For nearly a thousand years, Koshu was grown primarily as a table fruit. Winemaking in Japan didn't properly begin until the Meiji era (1868–1912), when the government — keen to modernize and create products equal to Western goods — actively pushed wine production as an alternative to rice-based alcohol. In 1877, two agronomists of the Dai-nihon Yamanashi Winery, Masanari Takano and Tatsunori Tsuchiya, were sent to France to learn how to make wine, returning three years later with the knowledge that shaped Japan's entire early wine industry. The winery they helped build eventually became Château Mercian, one of the most well-known wine brands in Japan today.

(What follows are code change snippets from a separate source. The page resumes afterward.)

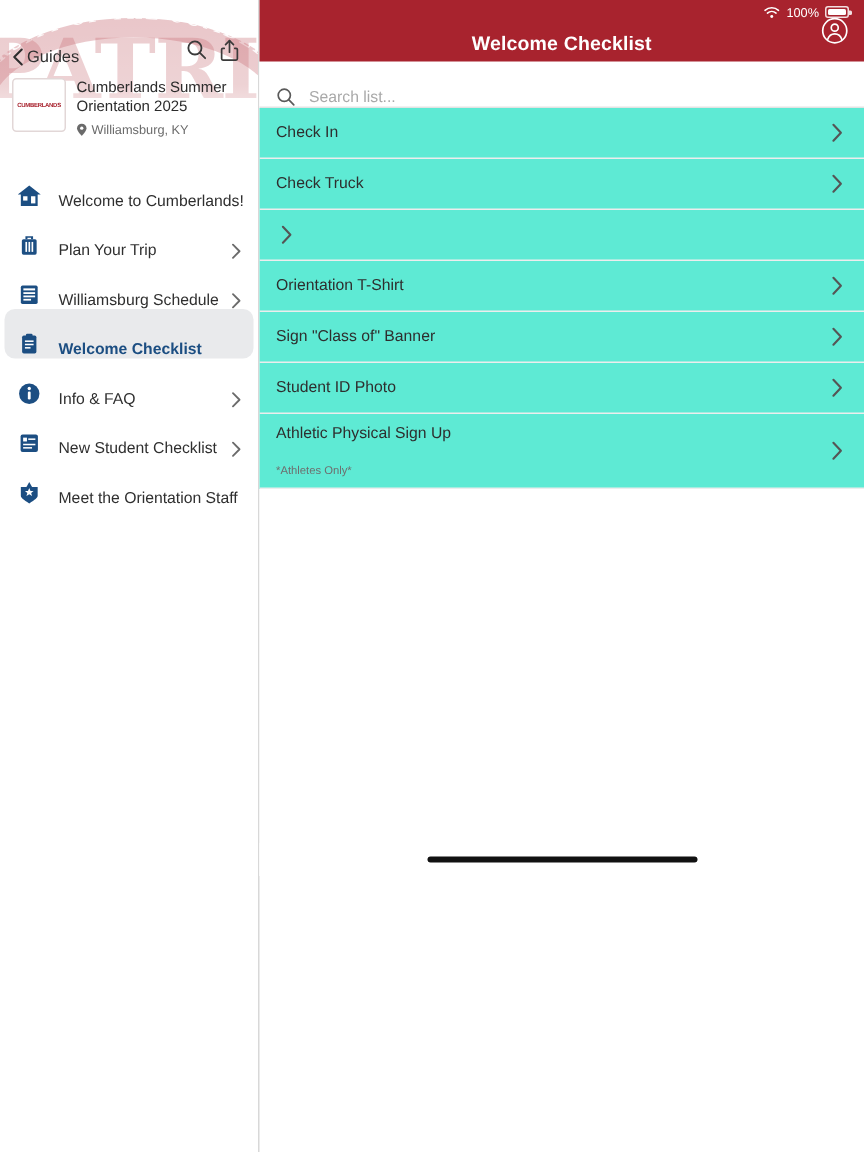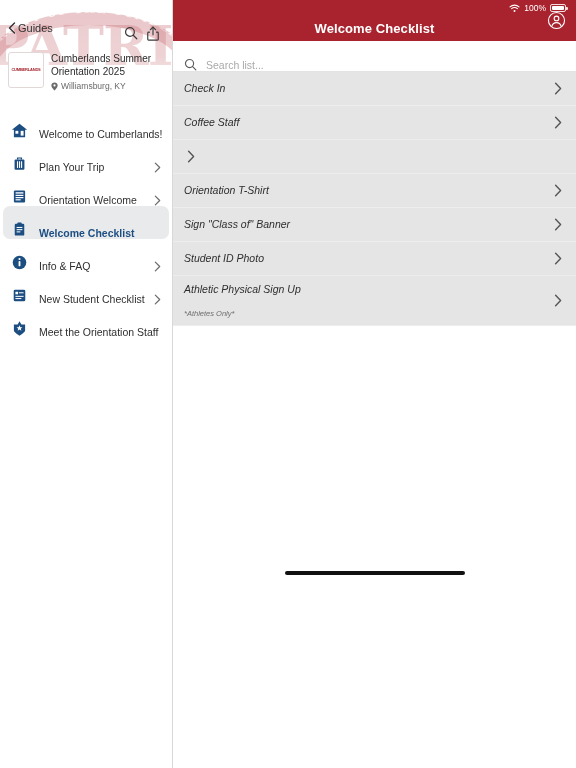--- a/index.html
+++ b/index.html
@@ -68,7 +68,7 @@
     top: 22px; left: 0; right: 0;
     height: 22px;
     display: flex;
-    align-items: flex-start;
+    align-items: flex-end;
     padding: 0 8px;
     z-index: 4;
   }

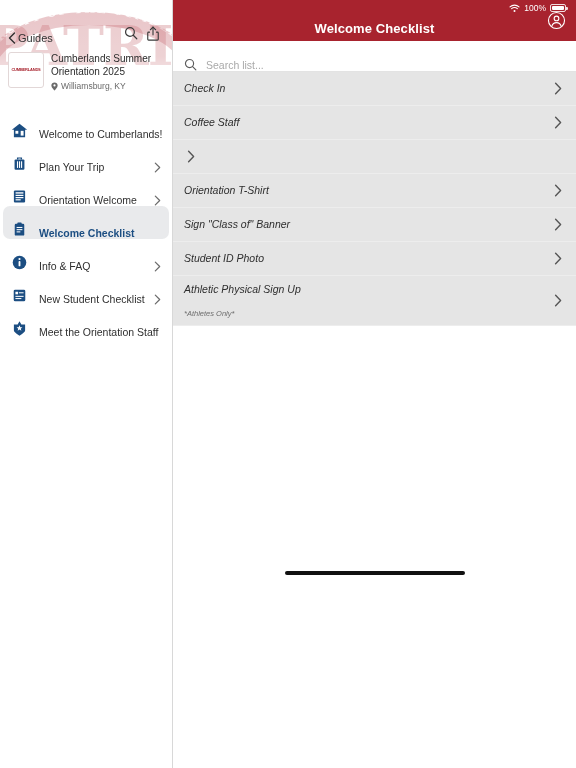--- a/index.html
+++ b/index.html
@@ -218,7 +218,7 @@
   }
   .search-input::placeholder { color: #a9a9a9; }
 
-  .list { background: #e5e5e5; overflow: hidden; font-style: italic; }
+  .list { background: #5eead4; overflow: hidden; }
   .row {
     display: flex;
     align-items: center;

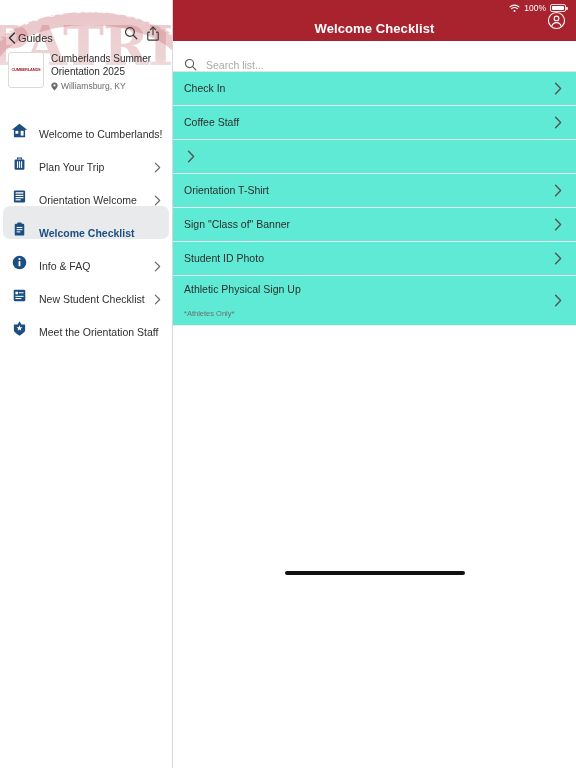--- a/index.html
+++ b/index.html
@@ -478,7 +478,7 @@
 
       <div class="row">
         <div class="row-txt">
-          <div class="row-title">Coffee Staff</div>
+          <div class="row-title">Check Truck</div>
         </div>
         <span class="row-chev">
           <svg width="8" height="13" viewBox="0 0 8 13">

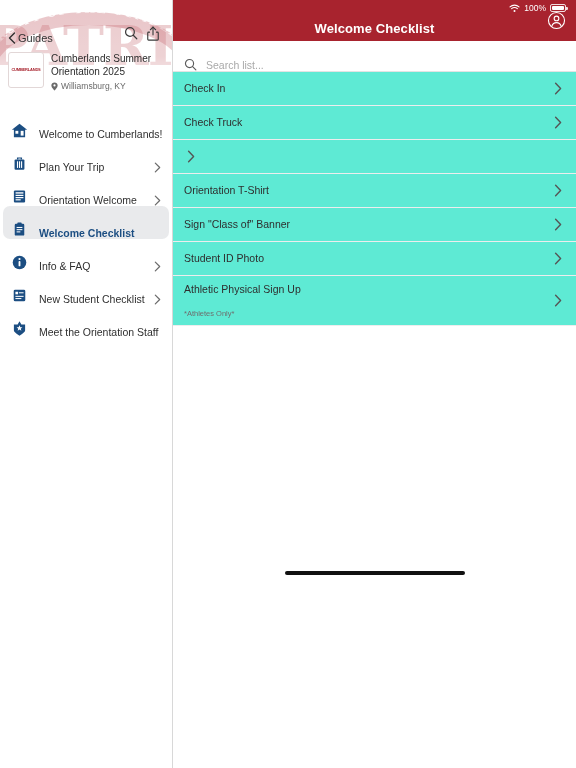--- a/index.html
+++ b/index.html
@@ -349,7 +349,7 @@
             <rect x="5.4" y="13.2" width="6" height="1.4" fill="#ffffff"></rect>
           </svg>
         </span>
-        <span class="s-label">Orientation Welcome</span>
+        <span class="s-label">Williamsburg Schedule</span>
         <span class="s-chev">
           <svg width="7" height="11" viewBox="0 0 8 12">
               <path d="M1.5 1 L6.5 6 L1.5 11" fill="none" stroke="#6b6b6b" stroke-width="1.4" stroke-linecap="round" stroke-linejoin="round"></path>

The geography that makes Yamanashi work is the same geography that makes it Japan's biggest fruit-producing prefecture. The Koshu Valley is an alluvial plain in the northwest of Yamanashi Prefecture, framed by the Japanese Alps to the north and Mount Fuji to the south, with well-drained volcanic soils of clay, gravel, and silt — ground that was poor for rice but turned out to be excellent for grapes. The Kofu Basin records the most sunshine hours of any region in Japan, with significant diurnal temperature variation ideal for aromatic ripening, and annual rainfall is far lower than most Japanese regions thanks to the rain-shadow effect of the surrounding mountains.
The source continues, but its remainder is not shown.